In the wake of the Mother’s Day shootings, the City Council’s Criminal Justice Committee meets this afternoon for what chairwoman Susan Guidry is calling a “full review” of Mayor Mitch Landrieu’s NOLA for Life violence-reduction initiative — including an analysis comparing the cost of the program and its effectiveness.
But while top officials of the Landrieu team are slated to testify, the administration thus far has not provided the council with requested information about the program’s budget.
“It does appear at this point, since we only have two hours tomorrow, that we will only be able to scratch the surface” of the budget for the programs, Guidry’s Chief of Staff Matthew Fraser said Tuesday. “What she [Guidry] wants to focus on is what these programs are, are they working.”
[module align=”left” width=”half” type=”pull-quote”]“This is good information, but it is not terribly helpful in looking at the cost and the funding sources. Hoping we get that too.” — Council Vice President Stacy Head[/module]In a May 13 statement issued by her office, Guidry said the committee’s cost-benefit analysis would be “a review of the various programs under the NOLA for Life umbrella, the goals and targets associated with each, the metrics being used to measure success, and staffing and budget requirements.” Subsequent communications between Guidry’s office and administration officials, provided to The Lens, show that Guidry requested NOLA for Life budget information from the administration, but only limited figures were provided.

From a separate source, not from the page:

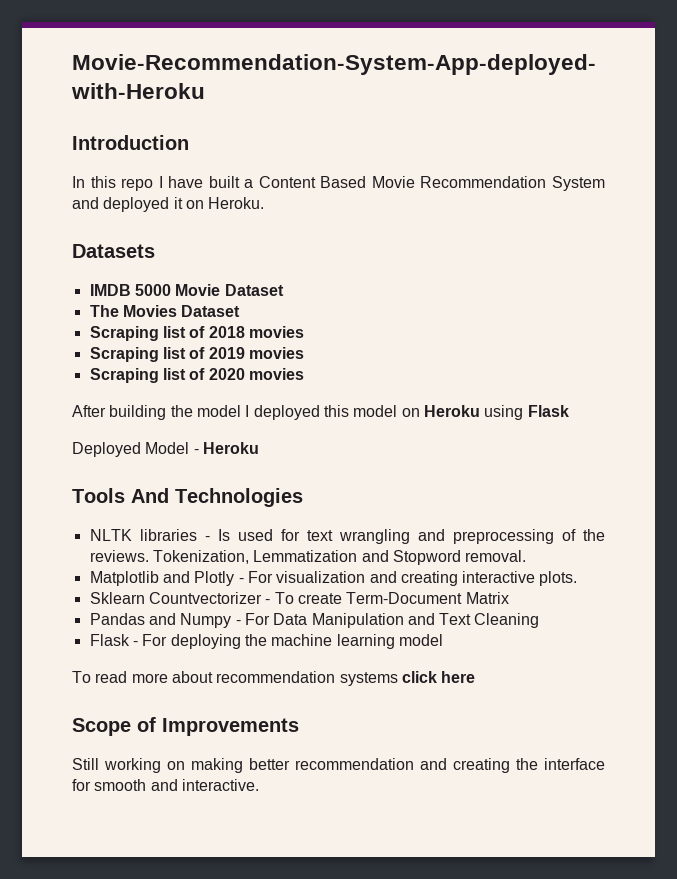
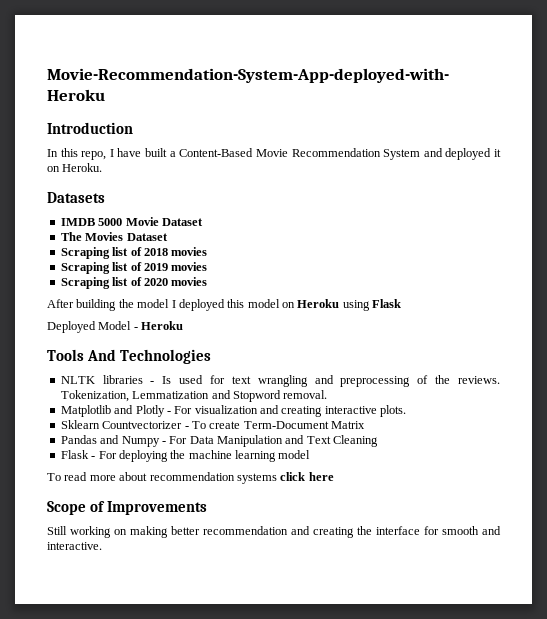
- In this repo I have built a Content Based Movie Recommendation System and deployed it on Heroku.
+ In this repo, I have built a Content-Based Movie Recommendation System and deployed it on Heroku.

The meeting is scheduled to include testimony from Landrieu Chief of Staff Judy Reese Morse, New Orleans Police Department Superintendent Ronal Serpas and Health Commissioner Dr. Karen DeSalvo. I’ll live-blog it below.
Facing a homicide rate 10 times higher than the national average, Landrieu introduced the multifaceted murder-reduction plan in his 2012 “State of the City” address. It draws on a number of nationally recognized crime reduction models, including criminologist David Kennedy’s early intervention and conflict resolution program, called Ceasefire, and Milwaukee’s Homicide Review Commission.
Landrieu has touted NOLA for Life as a “comprehensive plan to end murder and violent crime in our city.” In addition to Ceasefire New Orleans and the Mayor’s Strategic Command to Reduce Murders (a program inspired by the Milwaukee model), SOS NOLA Midnight Basketball and a new multi-agency gang unit are among programs under the NOLA for Life umbrella.
City budget documents for 2013 don’t include a NOLA For Life line item or separate items showing how parts of the plan are funded.
In a May 20 email to Morse, provided by Fraser, Guidry requested information that would help with a cost analysis of the program.
“Please get this information to me today, so that I may have time to review and prepare for Wednesday’s meeting. As we discussed, this would be the data collected regarding the cost of each of the programs and the effectiveness, the performance measures used, etc.,” Guidry’s email said.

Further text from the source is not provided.